À Russell-Square, tout le monde était le très-humble serviteur de M. Osborne, et M. Osborne était le très-humble serviteur de Georgy. Ses manières dégagées, son ton de suffisance à traiter les livres de science et les matières d’enseignement, sa ressemblance avec son père, mort à Bruxelles avant la réconciliation, tout cela inspirait au vieillard une certaine terreur et assurait la puissance et la domination de son petit-fils. À certains gestes, à certaines inflexions de voix, le vieillard tressaillait malgré lui et s’imaginait avoir devant les yeux le père de George. À force d’indulgence pour le fils, il s’efforçait de faire oublier sa dureté pour le père. On était tout surpris de le voir se plier avec tant de facilité aux moindres désirs de l’enfant. Il bougonnait et jurait suivant son habitude contre miss Osborne, mais il accueillait toujours par un sourire le petit George, alors même qu’il arrivait trop tard pour le déjeuner.

La tante de George, mistress Osborne, flétrie par cette existence d’ennuis et de rebuffades, était passée à l’état malheureux de vieille fille.

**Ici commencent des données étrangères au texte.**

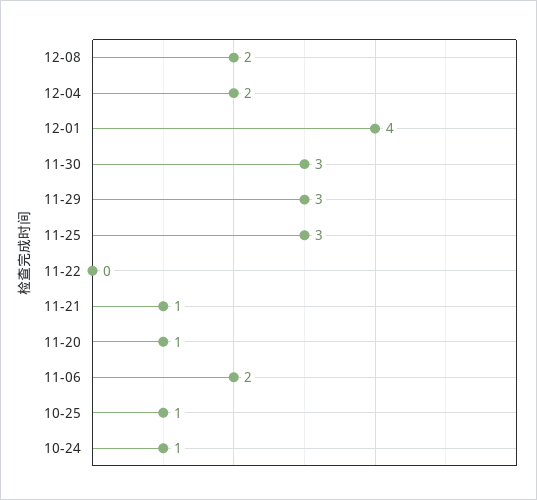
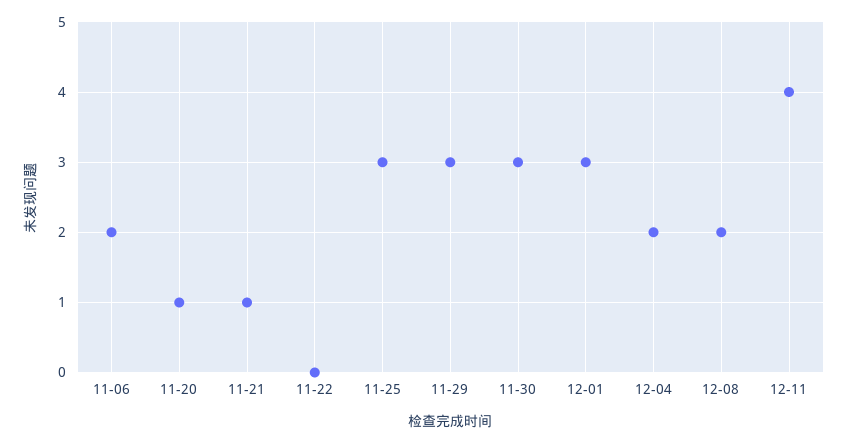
12-01: 4 -> 3
10-25: 1 -> none
10-24: 1 -> none
12-11: none -> 4

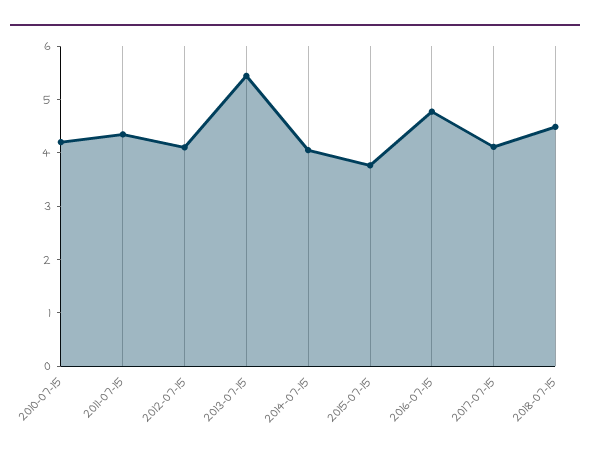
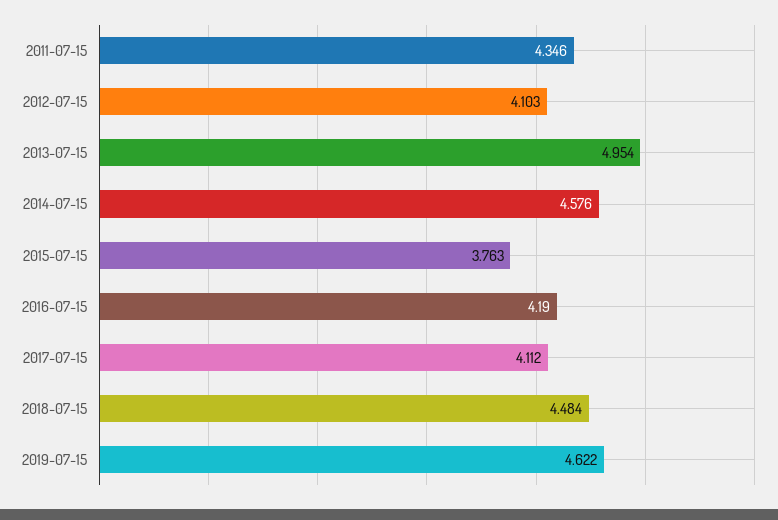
2010-07-15: 4.2 -> none
2013-07-15: 5.4 -> 4.954
2014-07-15: 4 -> 4.576
2016-07-15: 4.8 -> 4.19
2019-07-15: none -> 4.622

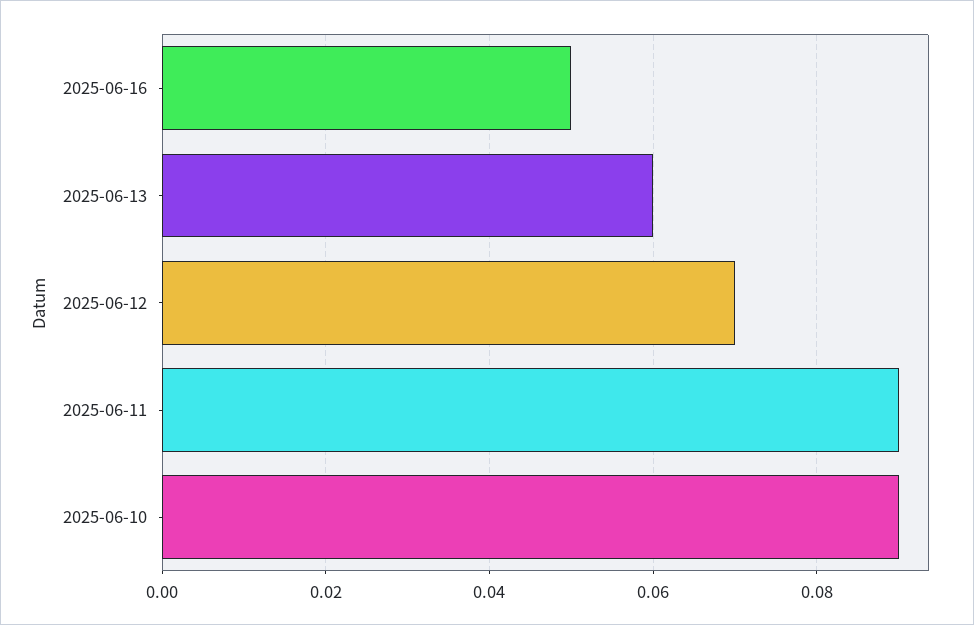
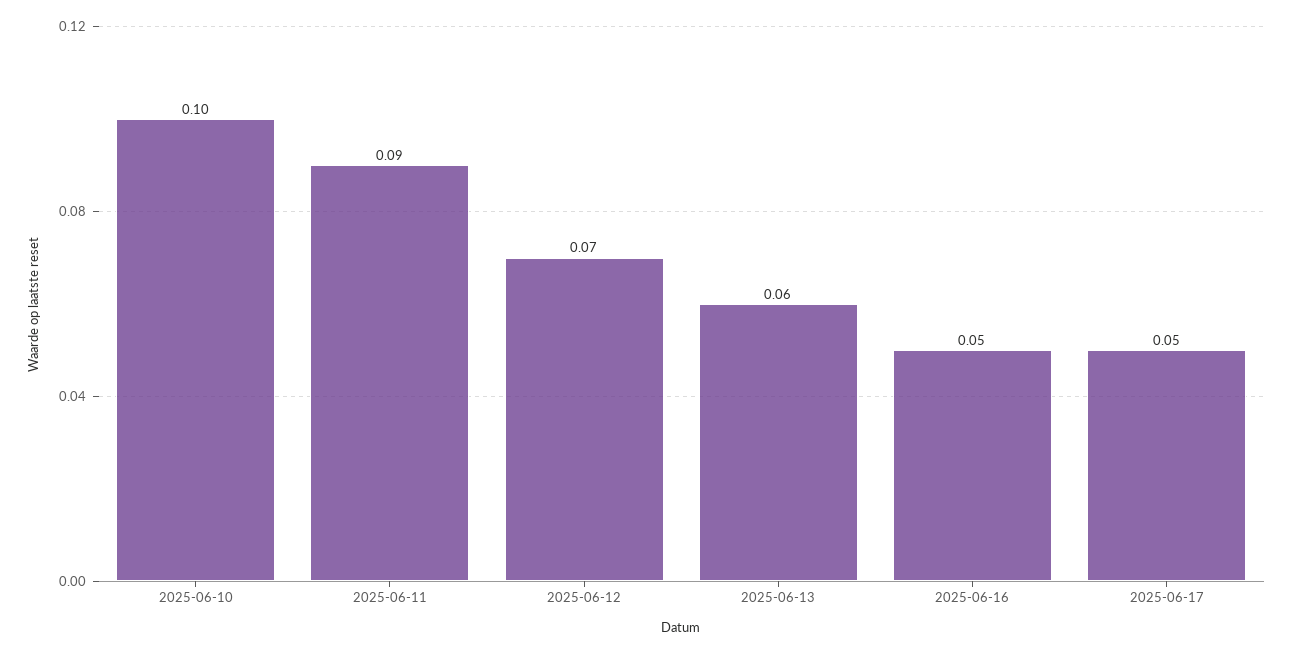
2025-06-10: 0.09 -> 0.1
2025-06-17: none -> 0.05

Pour un garçon un peu mutin, il n’était pas bien difficile d’en avoir raison. Si George avait envie d’obtenir d’elle quelque chose, de lui arracher un pot de confiture celé dans ses armoires, un pain de couleur tout sec et tout gercé de la boîte qu’elle s’efforçait de conserver dans la même fraîcheur que dans le temps où elle était l’élève de M. Smee, Georgy n’était pas long à se procurer l’objet de ses désirs, et une fois qu’il en était le maître, il ne songeait plus à sa tante.

En fait d’amis, il avait son vieux maître de pension, bien empesé et bien solennel, qui le flattait à plaisir, un camarade plus âgé que lui qu’il pouvait maltraiter à son aise. Mistress Todd ne manquait jamais de laisser maître Georgy en tête à tête avec sa fille Rosa Jemima, ravissante personne de huit ans.

« Ils sont faits l’un pour l’autre, disait-elle (partout ailleurs, bien entendu, qu’à Russell-Square), qui sait ce qui pourrait arriver ? Ce serait un couple charmant ! » continuait à penser la mère dans l’ivresse de ses rêveries.